The "Communicative Objective #2: Authorless Text De- and Re-Contextualization" is handed out and immediately Naphtali Barsky has a concept he's going to flesh out. He doesn't share what he is doing until the last two days of class where everyone can show everyone else what they have done all semester long. Barskey's end-product was a Dr. Seuss narrative (a children's book) promoting environmentalism and recycling. For thirty days he collected content/text from anything that was about to be thrown out: food wrappers, boxes, junk mail, advertisements, anything that was going into recycling or into un-recyclable garbage. What was not explained in the task order and was explained a few days later that if it became necessary, one could insert necessary words fro grammatical purposes that may have been missing from the authorless text we were finding. Of course, the designer would want to keep these insertions to a minimum because this would degrade the original intent or Shipka's argument in the task that "everything that has been said or is going to be said is out there somewhere in space and all we do is recycle what has been said."

The humorous part of this argument later comes back to bite Shipka in an argument in ENGL 407 where she states that researchers should be paid for the arguments they produce in academia because they are original/their work. I then argued that if every piece of text is simply a re-contextualization of some previous text then why should a researcher expect to get paid for what they create considering someone else already said it before?

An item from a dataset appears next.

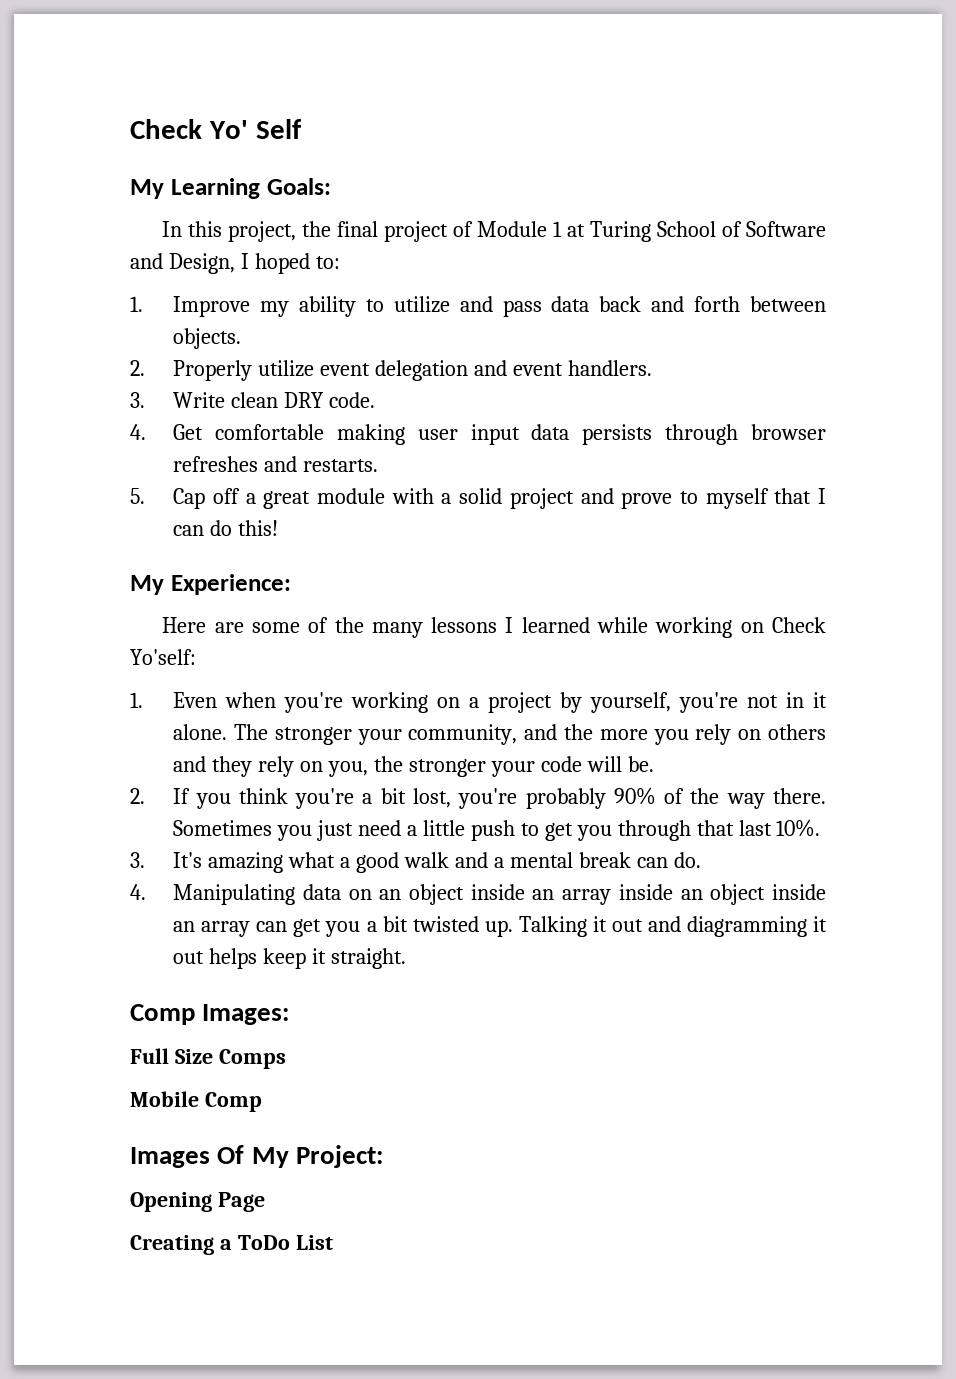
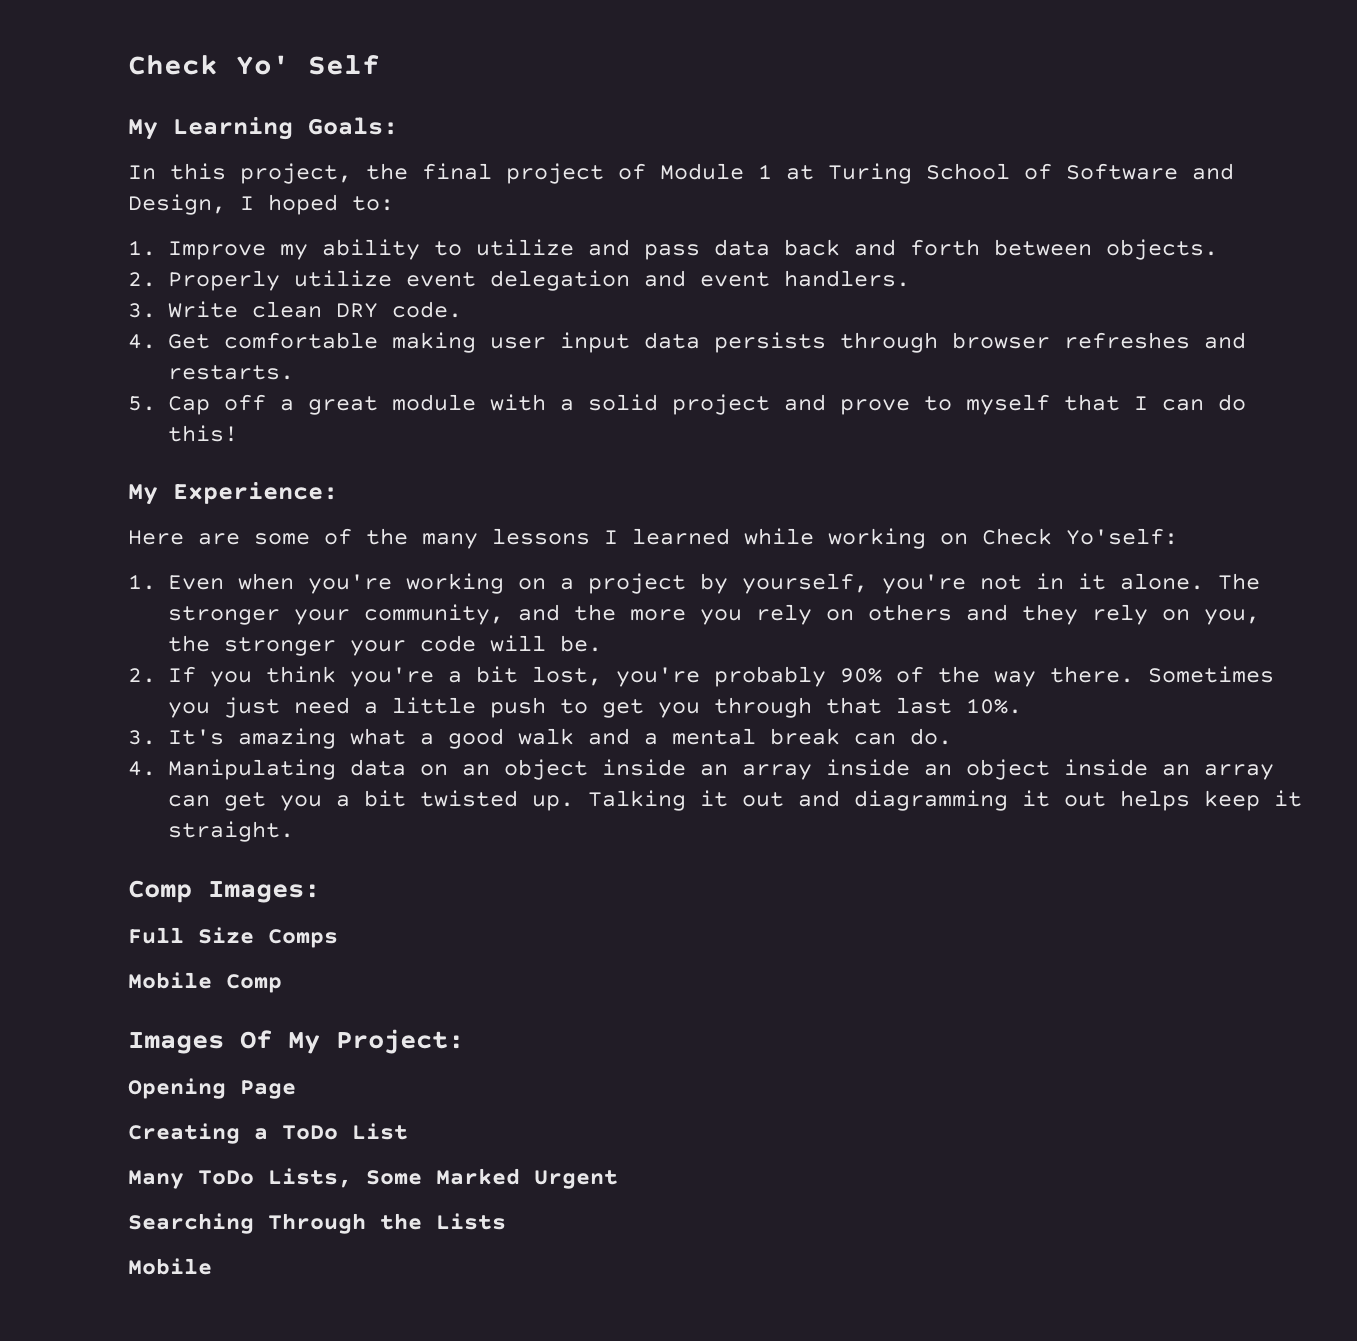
+ Many ToDo Lists, Some Marked Urgent
+ Searching Through the Lists
+ Mobile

The humor continues because Shipka is right, it's just that her argument at the time was poorly constructed. In the re-patent task order we proved that yes, ideas and text are recycled, but that every invention/text is build upon some previous research/knowledge/text, but the new designer sees a way to expand/improve the research, knowledge, invention, discovery or text; hence she is correct, that the new designer should receive credit and financial compensation for the discovery.